We are now 3000 miles away from site of IP Camera and tried options given in remote settings but nothing seems to work. We have asked a friend to visit and restart Camera but are less hopeful about any change since we had restarted it via online a few times without much change in the footage.

Thanks in advance.

  • You might not be able to disable a camera with the flash of another camera, but you could certainly do damage with a laser. security.stackexchange.com/questions/37697/… Does this seem to be in-line with the footage that you reviewed? Commented Apr 15, 2016 at 15:49
  • 1
    I think this is a question for the camera vendor - contact their support.
    – schroeder
    Commented Apr 15, 2016 at 17:01
  • Someone nuked your camera with a laser.
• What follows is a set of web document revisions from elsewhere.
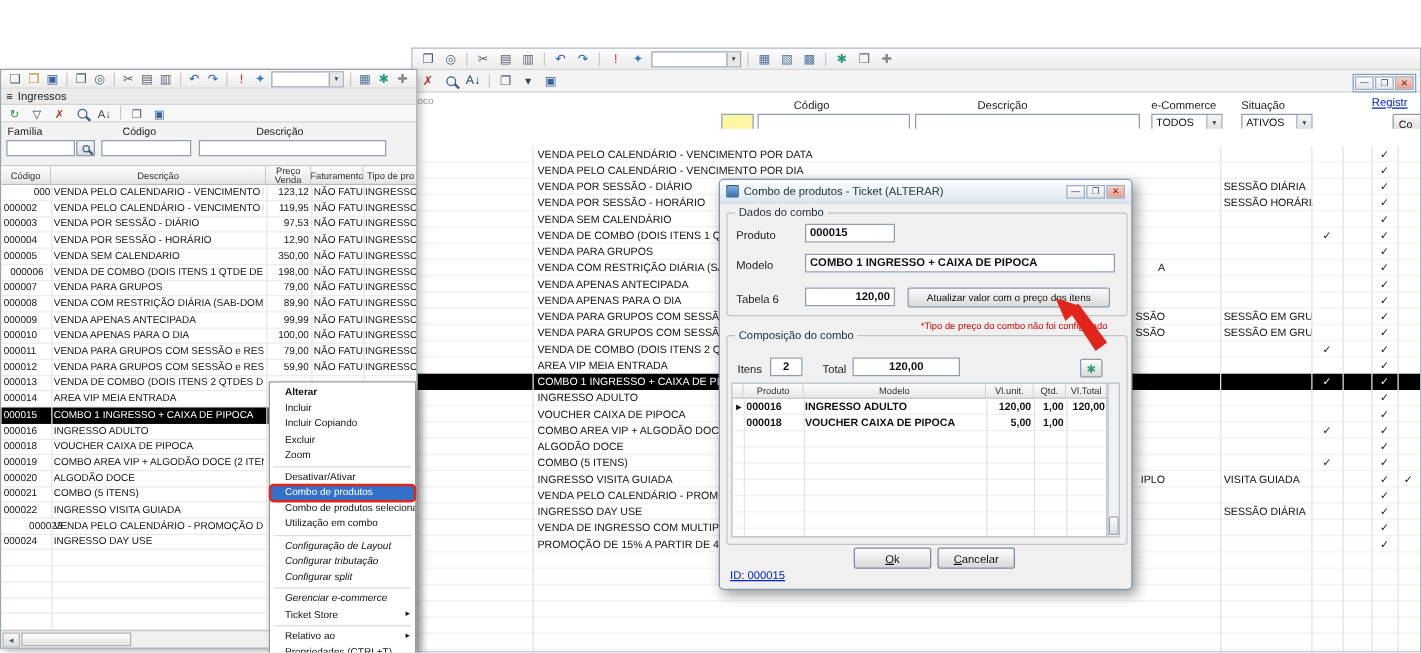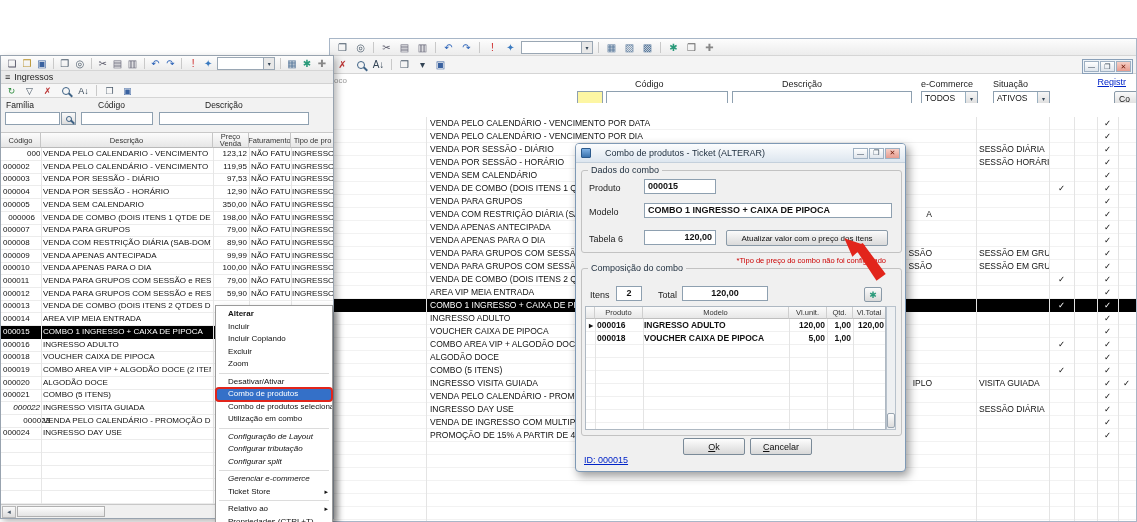--- a/index.html
+++ b/index.html
@@ -76,7 +76,7 @@
 
   
   .modal{position:absolute;left:575px;top:143px;width:331px;height:329px;background:#f0f0f0;border:1px solid #7e99b5;border-radius:4px;box-shadow:3px 4px 10px rgba(0,0,0,.4);z-index:30}
-  .mtitle{position:absolute;left:0;top:0;right:0;height:19px;background:linear-gradient(#fcfdfe,#dde6ef);border-bottom:1px solid #c4d0dc;border-radius:3px 3px 0 0;display:flex;align-items:center;gap:14px;padding:0 5px;font-size:9px;color:#1c2c3c}
+  .mtitle{position:absolute;left:0;top:0;right:0;height:19px;background:linear-gradient(#fcfdfe,#dde6ef);border-bottom:1px solid #c4d0dc;border-radius:3px 3px 0 0;display:flex;align-items:center;gap:4px;padding:0 5px;font-size:9px;color:#1c2c3c}
   .mtitle .appicon{width:10px;height:10px;background:linear-gradient(#7fb2e5,#3a72ad);border:1px solid #2c5a8c;border-radius:1px}
   .mctl{margin-left:auto;display:flex;gap:1px}
   .fs{position:absolute;border:1px solid #c2c2c2;border-radius:3px}

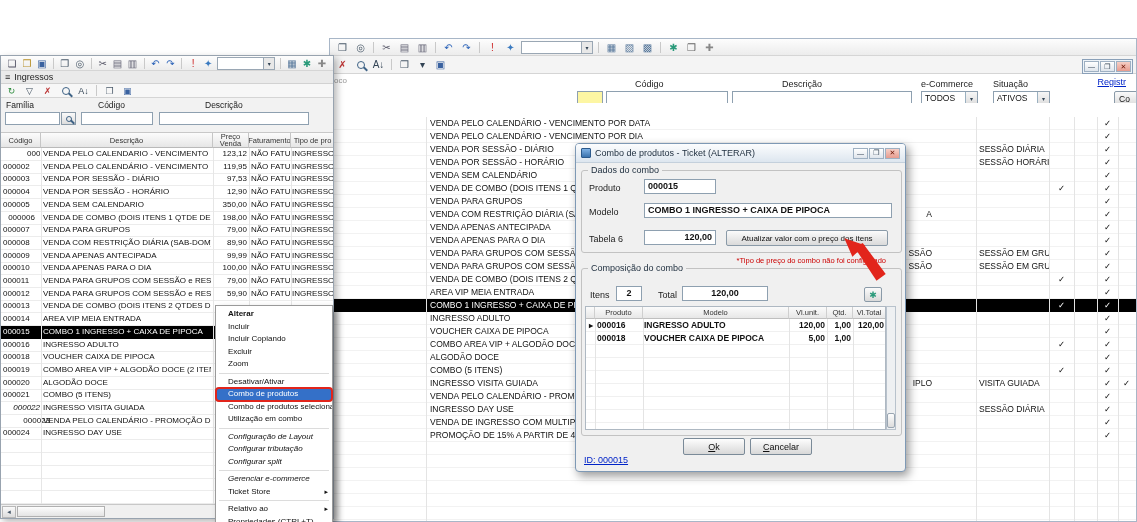--- a/index.html
+++ b/index.html
@@ -478,7 +478,7 @@
           <span class="lg-cell" style="left: 42px; width: 168px; text-align: left;">COMBO (5 ITENS)</span>
         </div>
         <div class="lg-row" style="top: 254px;">
-          <span class="lg-cell" style="left: 2px; width: 37px; text-align: right; font-style: italic;">000022</span>
+          <span class="lg-cell" style="left: 2px; width: 37px; text-align: left;">000022</span>
           <span class="lg-cell" style="left: 42px; width: 168px; text-align: left;">INGRESSO VISITA GUIADA</span>
         </div>
         <div class="lg-row" style="top: 266.7px;">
Commented Apr 15, 2016 at 18:59

1 Answer 1


It is possible to destroy a CCD using very strong light or, even better, a laser (a portable green/blue laser is enough), but the result will be "dead" pixels either in spots, such as in here, or in whole columns and rows depending on the CCD architecture. This holds true even for 3-CCD and Foveon systems, since it's very unlikely for the whole surface to get burned - unlikely as it is that such a system is employed in a surveillance camera.

Your symptoms seem to indicate that the whole green channel has disappeared or is no longer encoded/transmitted.

There are some AGC troubles that will give similar symptoms, and may not recover from a reboot but need a complete power cycle. What happens is that red and blue channels are boosted at the expense of the green one.

Another possibility is that the camera is stuck in "infrared" mode (even if this is usually B&W), or both systems are running at once and interfering. Here, again, a power cycle might help, but a soft reboot should have, and yet it didn't.

But it almost looks like (a screen capture would have helped) the CCD assembly and the encoder are actually separated assemblies inside the camera, and they're connected through a VGA line... whose green wire got disconnected (e.g. by a shock). This would account for the magenta bias, even if it still doesn't satisfactorily explain the washed-out appearance. But similar problems are known and due to the CCD packaging.

Barring a very unusual internal construction of the device, I do not see a laser or a flashlight wreak this kind of havoc. Unless one took a large laser assembly and used it to smartly rap against the camera body.

  • Hi Iserni. Finally got word through to Friend who could visit workshop and did hard reboot. camera is working fine now. Don't know what's the reason. No response yet from Manufacturers regarding what could have gone wrong.